U.S. immigration officials will have advance information on arriving airline passengers from Costa Rica, and officials here will have similar data.
That will take place when both countries firm up the advance passenger information system. Representatives of both countries signed a memo of understanding Tuesday as a step toward a firm accord.
The United States has similar agreements with European and other countries, but Costa Rica has had a notoriously lax border system, particularly on land.
The proposed agreement will cover all direct arrivals to and from Costa Rica whether by boat or aircraft.
The U.S. Customs and Border Protection says that the advance information enhances border security by providing officers with pre-arrival and departure manifest data on all passengers and crew members.
The United States already has similar agreements with a number of countries, including México.
Janet Napolitano, the secretary of U.S. Homeland Security, signed the agreement at Casa Presidencial Tuesday evening. Signing for Costa Rica was Mario Zamora Cordero, the security minister.
In responding to a question, Ms. Napolitano said that the agreement would uphold the rights of the passengers involved. Her department includes immigration.
Typically airline passenger information is collected at airport checkin and transmitted to the destination country. The responsibility is on the airline, which could face fines for poor
compliance. Private pilots have to file the same report.
The United States has electronic access to the flight information from some countries, and U.S. immigration agents have more than the basic data on passengers. The purpose is to stop criminals and terrorists.
Costa Rican immigration agents now only can run an arriving air passenger’s passport through local data bases. There have been a procession of persons fleeing U.S. justice who have passed easily through immigration and customs on arrival. Presumably with the new system agents here will have more time to run background checks.
To pay for the system, Casa Presidencial said there may be economic support from the United States as well as training for employees of the Dirección General de Migración y Extranjería.
The land crossings are more difficult unless the regulations extend to bus companies that carry passengers across the borders. There also are truckers and those in private vehicles.
Costa Rica still is seen as a refuge by abducting parents, scammers and even sex criminals. The land crossings are more favorable to these individuals than airports, although persons facing U.S. warrants routinely enter and exit Costa Rica by all means.

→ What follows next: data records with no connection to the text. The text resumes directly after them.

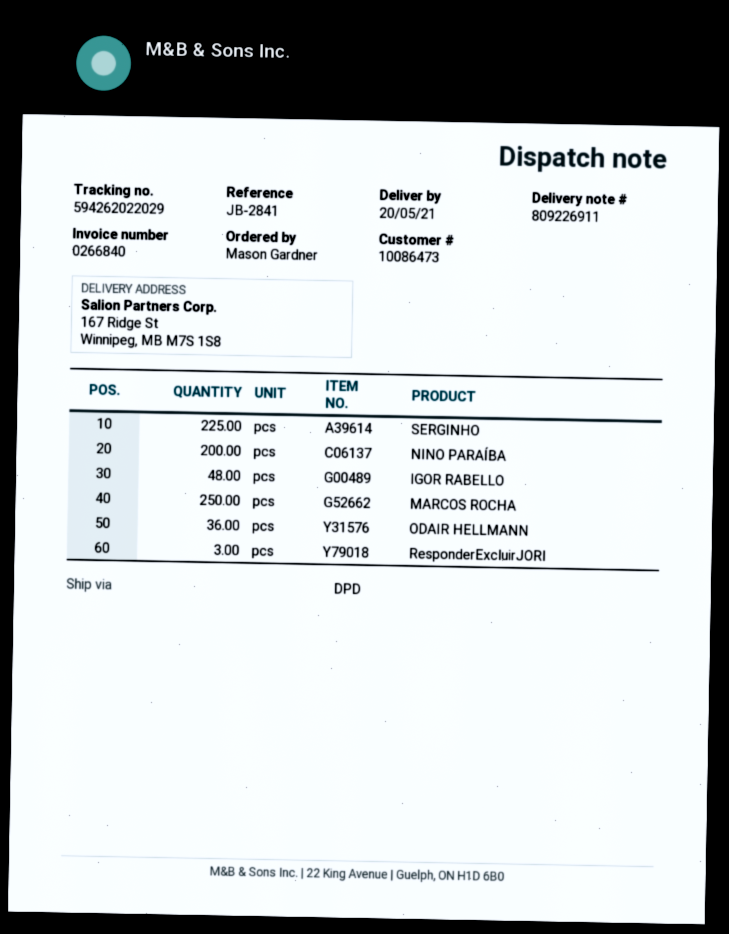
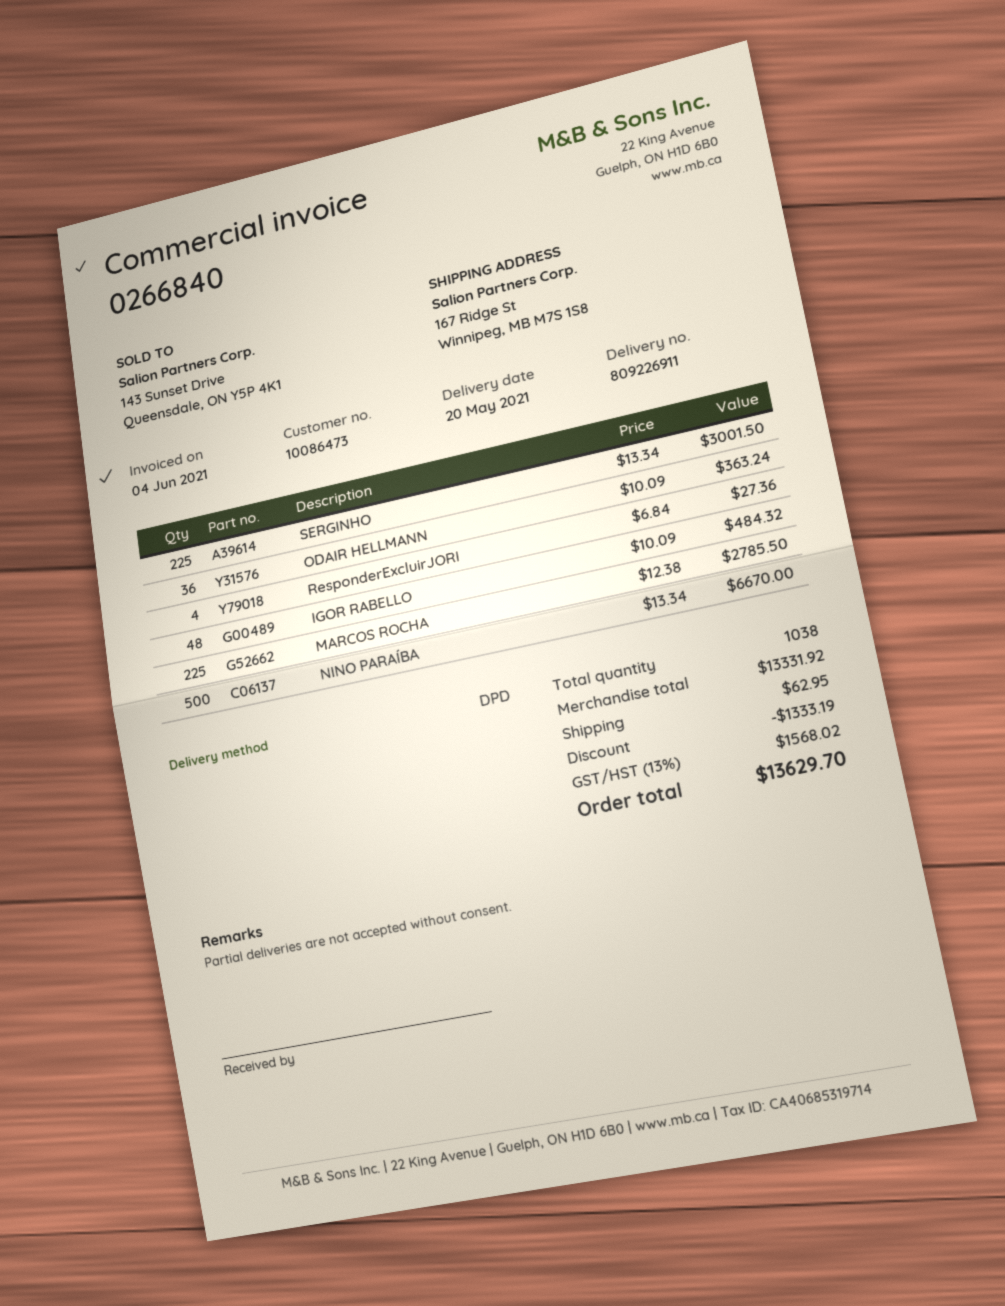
NINO PARAÍBA: 200 -> 500
MARCOS ROCHA: 250 -> 225
ResponderExcluirJORI: 3 -> 4

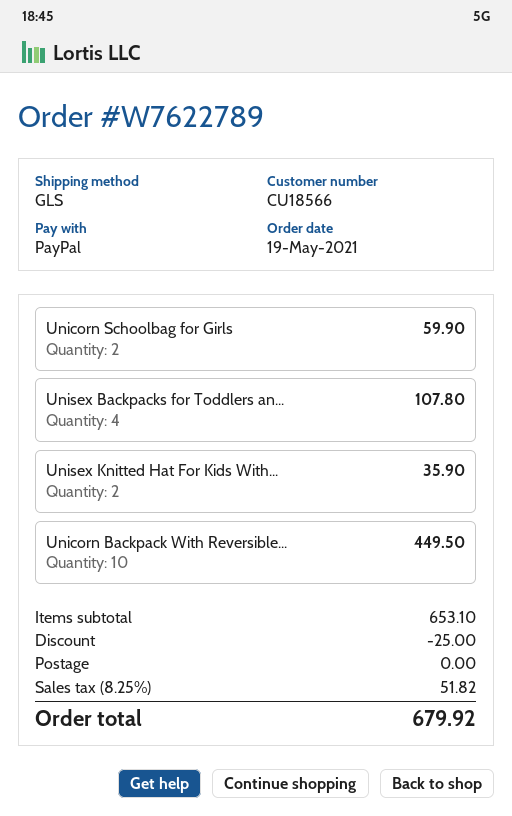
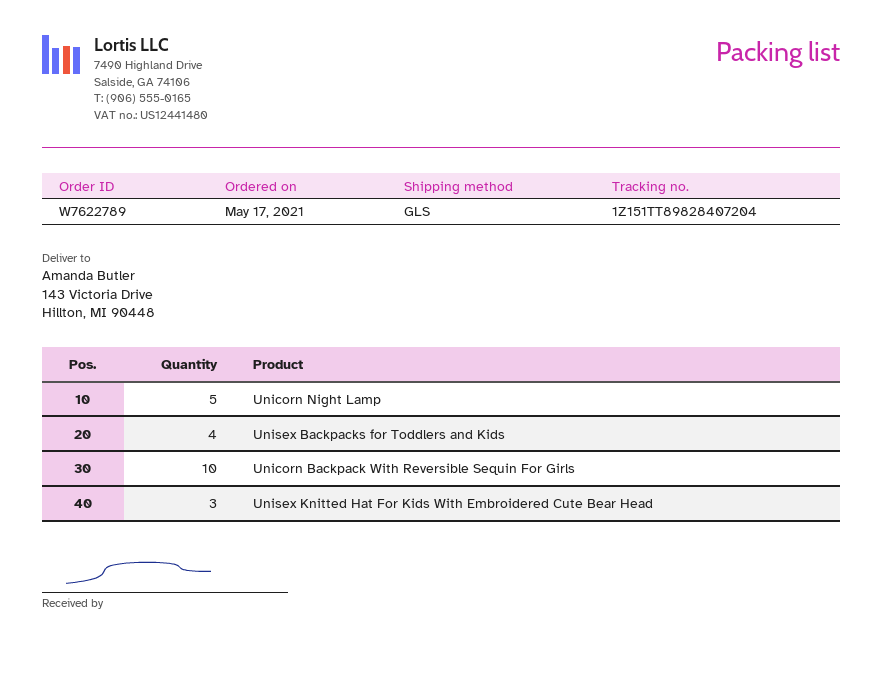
order date: 2021-05-19 -> 2021-05-17
Unicorn Schoolbag for Girls: 2 -> none
Unisex Knitted Hat For Kids With...: 2 -> 3
Unicorn Night Lamp: none -> 5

In one startling 2008 case, agents for the International Police Agency (INTERPOL) captured a pedophile on the Pacific coast. He was extradited to the United States where a judge ordered him into house arrest. Three days later the man was back on the Pacific coast. Immigration police think he arrived in Nicaragua by bus and then entered across the Costa Rican northern border.
In a more recent case, a British citizen who was the subject of a cautionary INTERPOL notice was allowed to enter from Nicaragua. He is the principal suspect in the murder of a female tourist a day later in Costa Rica.